TASK DIRECTIONS: Filter the entries, keeping every line with the string "total".

◆ ◆ ◆ ◆ ◆

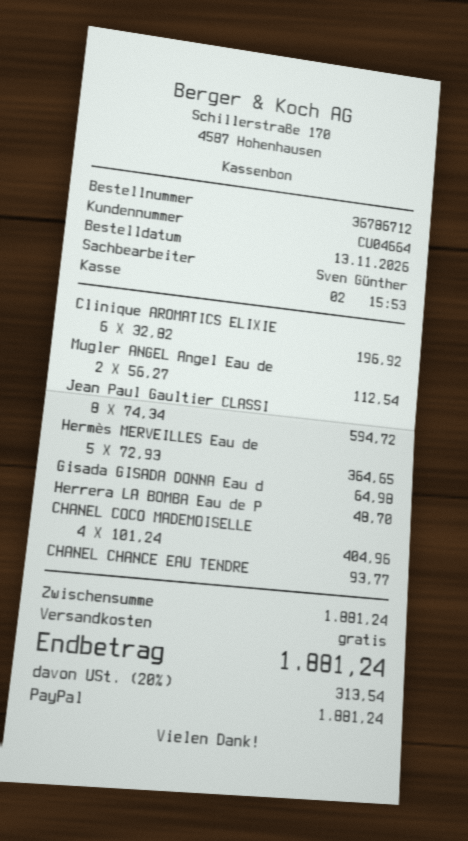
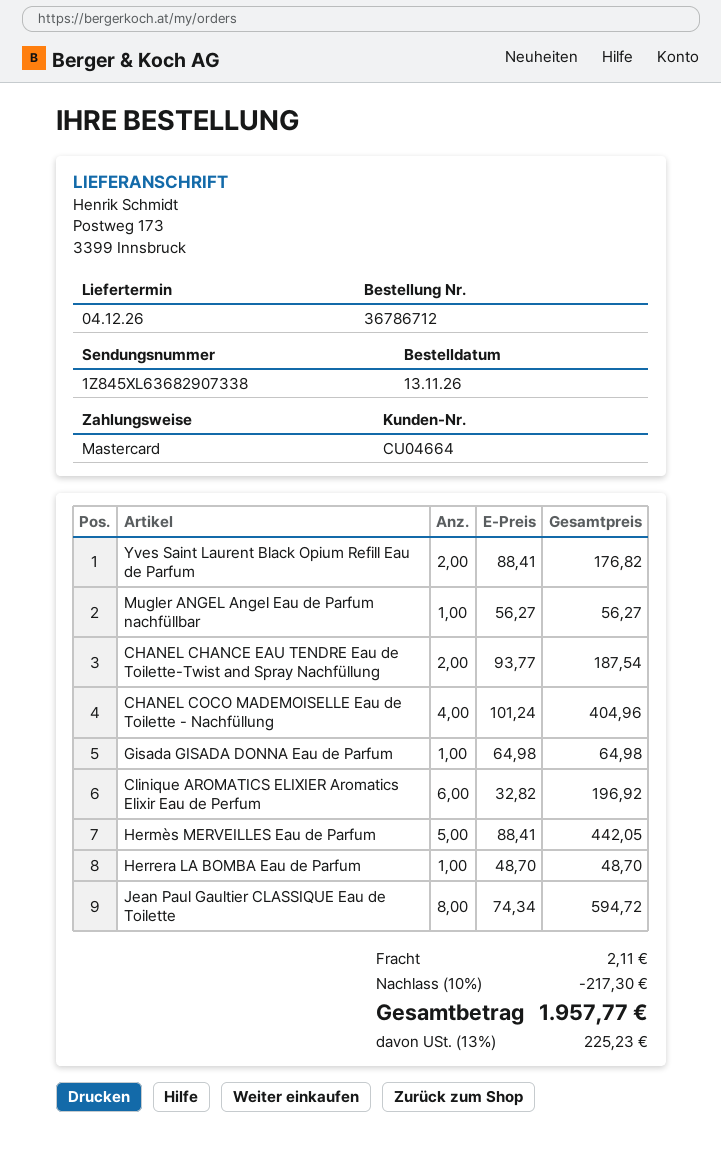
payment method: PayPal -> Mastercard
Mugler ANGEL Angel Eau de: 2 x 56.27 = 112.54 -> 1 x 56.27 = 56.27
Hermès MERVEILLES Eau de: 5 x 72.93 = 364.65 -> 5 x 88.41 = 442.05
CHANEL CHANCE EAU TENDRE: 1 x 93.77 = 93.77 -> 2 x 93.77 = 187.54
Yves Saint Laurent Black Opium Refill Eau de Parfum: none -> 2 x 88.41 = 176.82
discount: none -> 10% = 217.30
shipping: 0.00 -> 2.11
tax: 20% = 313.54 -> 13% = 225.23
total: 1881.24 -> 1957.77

◆ ◆ ◆ ◆ ◆

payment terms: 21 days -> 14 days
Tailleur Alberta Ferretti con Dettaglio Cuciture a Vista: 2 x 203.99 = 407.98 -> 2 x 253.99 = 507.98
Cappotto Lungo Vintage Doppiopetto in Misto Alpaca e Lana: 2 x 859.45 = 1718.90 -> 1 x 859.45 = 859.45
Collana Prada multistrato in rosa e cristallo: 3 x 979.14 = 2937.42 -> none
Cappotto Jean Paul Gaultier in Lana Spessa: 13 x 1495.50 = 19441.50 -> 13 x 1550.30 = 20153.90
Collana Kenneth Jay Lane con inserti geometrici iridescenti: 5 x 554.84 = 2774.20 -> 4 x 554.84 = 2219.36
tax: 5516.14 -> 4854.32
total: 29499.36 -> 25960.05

◆ ◆ ◆ ◆ ◆

THE COMPLETED TASK:
total: 1881.24 -> 1957.77
total: 29499.36 -> 25960.05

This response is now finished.